Srđan Golović

Personal information
- Full name: Srđan Golović
- Date of birth: 22 March 1967 (age 58)
- Place of birth: Titograd, SFR Yugoslavia
- Height: 1.81 m (5 ft 11+1⁄2 in)
- Position: Midfielder

Team information
- Current team: Partizan (Youth assistant coach)

Youth career
- 0000–1986: OFK Titograd

Senior career*
- Years: Team / Apps / (Gls)
- 1986–1989: OFK Titograd
- 1989–1991: Budućnost Titograd / 16 / (0)
- 1991–1994: Rudar Pljevlja
- 1994–1996: Obilić
- 1996–1998: Čukarički / 56 / (5)
- 1999–2000: Radnički Niš /  / (1)
- 2001: MTK Budapest / 15 / (3)
- 2001–2002: Győri ETO / 29 / (0)

Managerial career
- 2002–2005: Čukarički (youth)
- 2005–2009: Čukarički (assistant)
- 2008: Čukarički
- 2008–2013: Čukarički (youth)
- 2016: Sinđelić Beograd (youth)
- 2018–: Partizan (youth)

= Srđan Golović =

Montenegrin footballer and manager

Srđan Golović (Срђан Головић; born 22 March 1967) is a Montenegro football manager and former player.

==Playing career==
===Club===
Born in Podgorica, known as Titograd back then and capital of SR Montenegro, SFR Yugoslavia, he started his career at OFK Titograd where, after playing in the youth teams, he debuted as senior and played there till 1989 when he joined FK Budućnost Titograd and played with them between 1989 and 1991 in the Yugoslav First League.
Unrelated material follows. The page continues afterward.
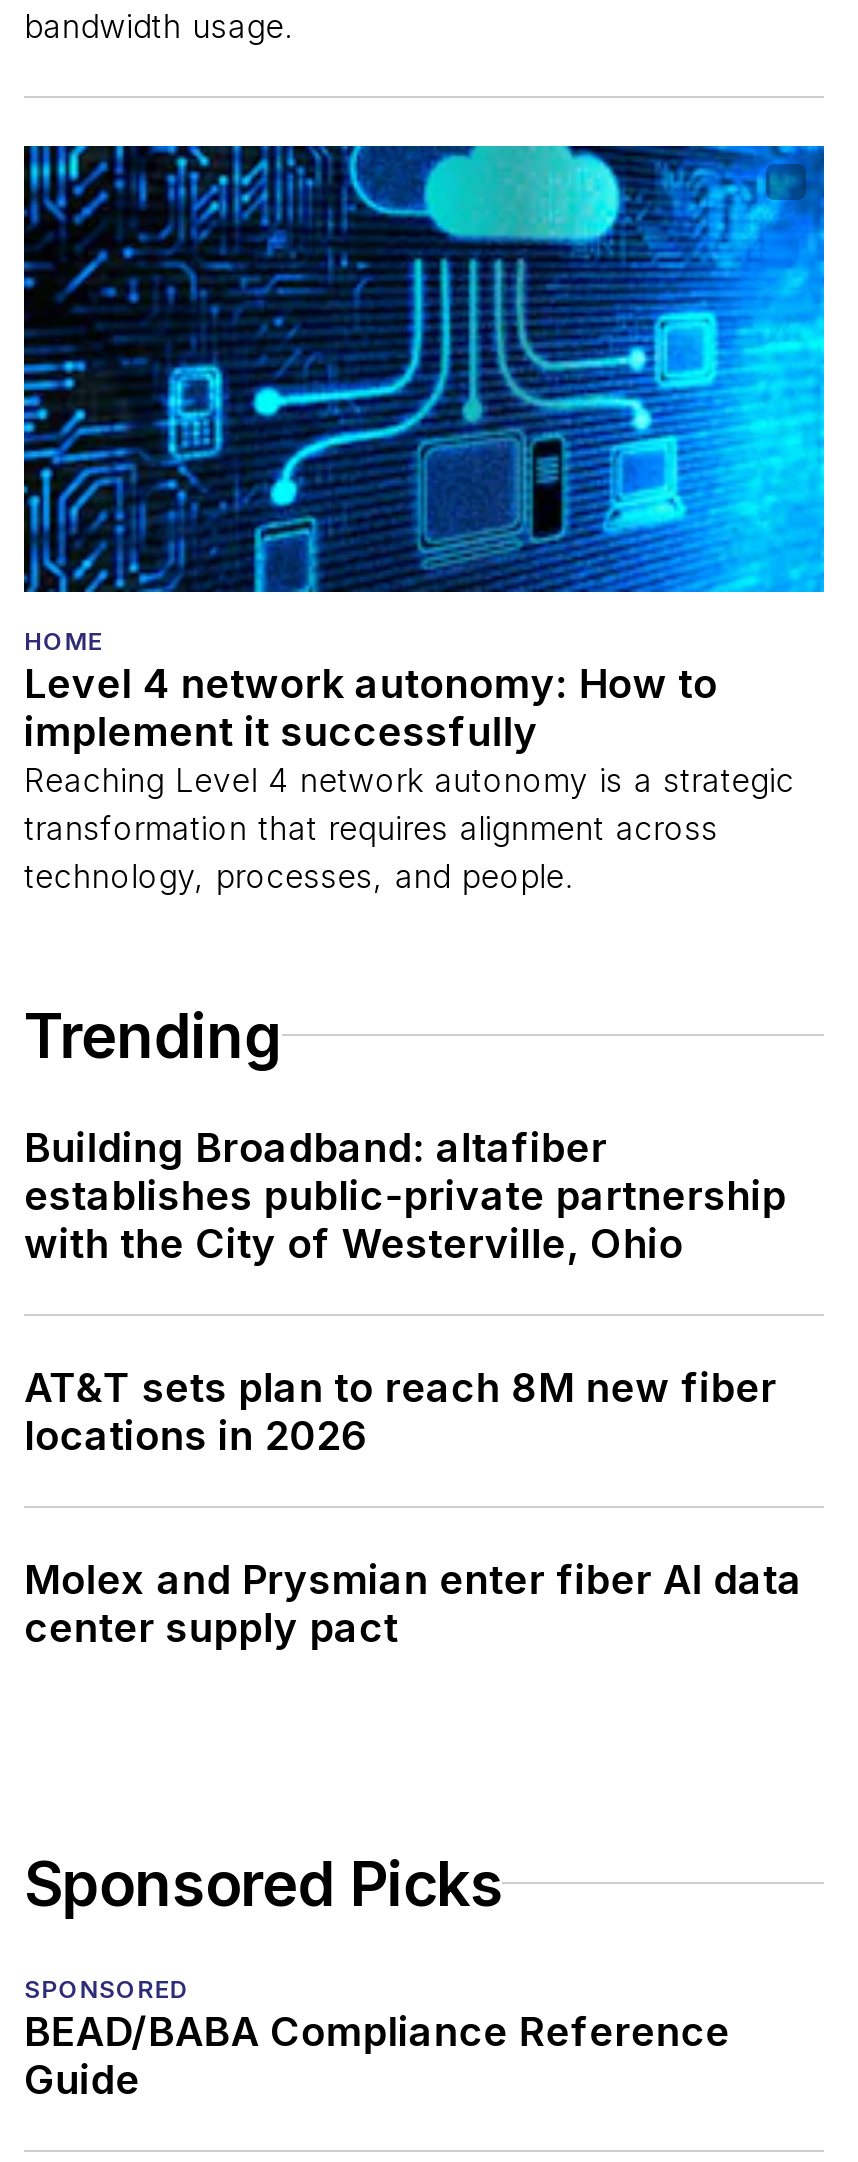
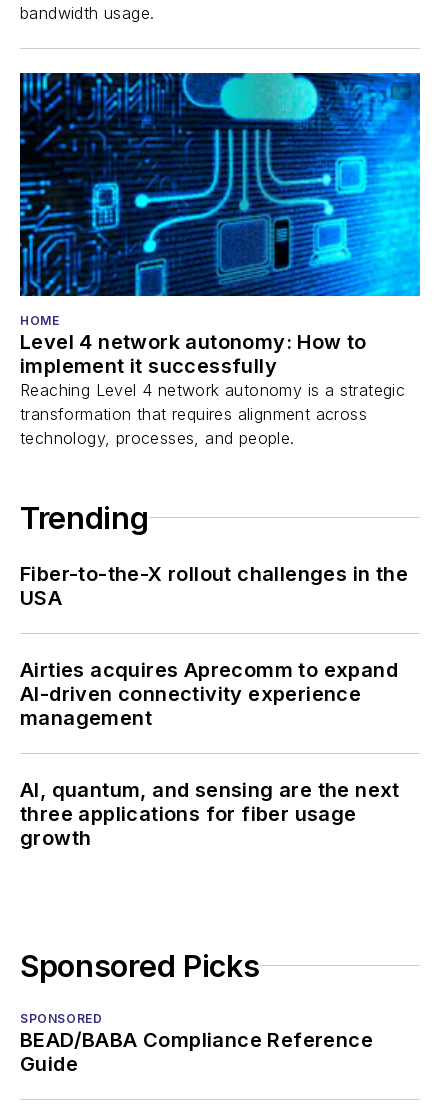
[24,1123,786,1267] Building Broadband: altafiber | establishes public-private partnership | with the City of Westerville, Ohio -> [20,562,409,610] Fiber-to-the-X rollout challenges in the | USA
[24,1363,777,1459] AT&T sets plan to reach 8M new fiber | locations in 2026 -> [20,658,398,730] Airties acquires Aprecomm to expand | AI-driven connectivity experience | management
[24,1555,802,1651] Molex and Prysmian enter fiber AI data | center supply pact -> [20,778,400,850] AI, quantum, and sensing are the next | three applications for fiber usage | growth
He then played with FK Rudar Pljevlja, FK Obilić, FK Čukarički and FK Radnički Niš before moving to Hungary where he played with MTK Budapest FC and Győri ETO FC in the Nemzeti Bajnokság I between 2000 and 2002.

==Managerial career==
After retiring, he stayed at Čukarički, coaching youth levels in the club. He holds UEFA A coaching licence, and between 2005 and 2009 he has worked with the first team of Čukarički. By Autumn 2016 he was the coach of the youth section of FK Sinđelić Beograd. In summer 2018. Golović start to work in youth section of Partizan.